The passage I want to read follows the assertion that if Gelassenheit (which I hesitate to translate without further discussion--the published translation gives “releasement”) constitutes the essence of thinking, then it must be thought from that which gives thought to its Gelassenheit. Thought must therefore approach what is irreducibly prior to it, that from which the essence of thinking and thereby the essence of the human, takes its stamp--obviously nothing human. Of course, such a step can only take the form of a speculative supposition. But Heidegger’ interlocutors insist that the language of their conversation leads them in this supposition, and they come thereby to the assertion that truth needs what the human, by essence, lends to it (this is Heidegger’s notion of “usage,” der Brauch). As the scholar puts it (I take the liberty of paraphrasing slightly); “Evidently the essence of humankind is released to truth because without the human essence truth cannot essence in the way it does.” The teacher then pushes things farther and declares that the essence of humankind is used by truth and thereby “gelassen” because “Man, for himself has no capacity over truth, which remains independent of him” [der Mensch für sich selbst über die Wahrheit nights vermag und diese unabhängigkeit bleibt von ihm] Truth remains independent in its need and use of humankind--there is thus difference, we might say--because humankind offers to truth an in-capacity. The opening of its there in the event of truth remains an im-possible for the Dasein and is assumed in Gelassenheit as the very condition of truth.

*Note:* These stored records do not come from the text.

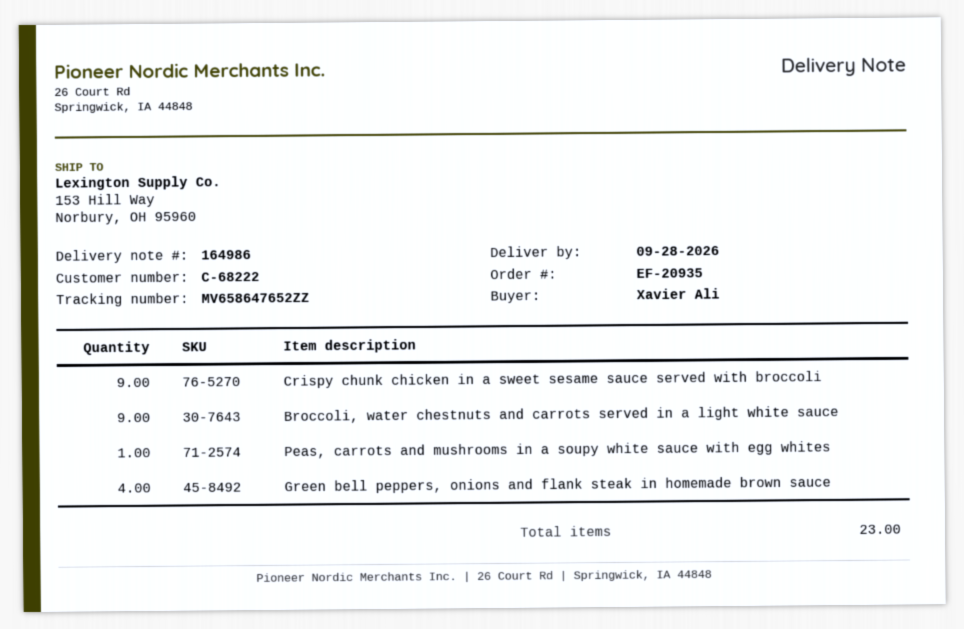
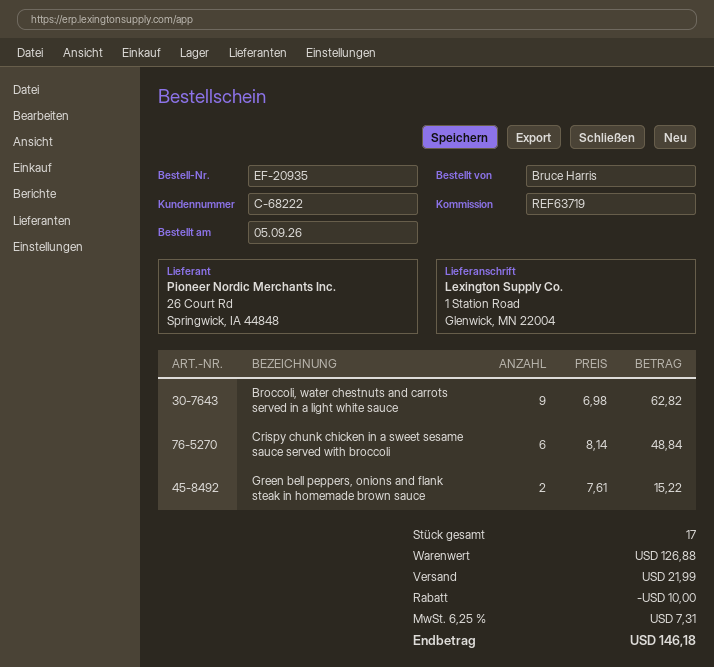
ordered by: Xavier Ali -> Bruce Harris
ship to: 153 Hill Way, Norbury, OH 95960 -> 1 Station Road, Glenwick, MN 22004
Crispy chunk chicken in a sweet sesame sauce served with broccoli: 9 -> 6
Peas, carrots and mushrooms in a soupy white sauce with egg whites: 1 -> none
Green bell peppers, onions and flank steak in homemade brown sauce: 4 -> 2
total quantity: 23 -> 17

Now, I note that there is little or no talk of death in this dialogue. A releasement from willing and releasement to the prior use of the human for the advent of truth does not require any shattering of the will against impossibility or even any resignation. It does not even require failure (a missing word, for example). Gelassenheit does not take its composure from a relation to death. It takes form in a waiting, Heidegger tells us, but it temporalizes out of the past and finds the heart to open to the event from an unfolding experience of engagement that has always already happened. Only from this “assumption” of the event, an assumption that supposes only that there is relation, leaving the terms of this relation radically indeterminate, could there be something like an authentic opening to that certain possibility of the Dasein’s impossibility, and from here death itself must be rethought. Heidegger declared at the time of the famous Kehre that everything had to be turned about. The notion of usage to which I have been alluding articulates this turn, and indicates that even where death is concerned, thought must perhaps learn to think from its origin, perhaps its infancy.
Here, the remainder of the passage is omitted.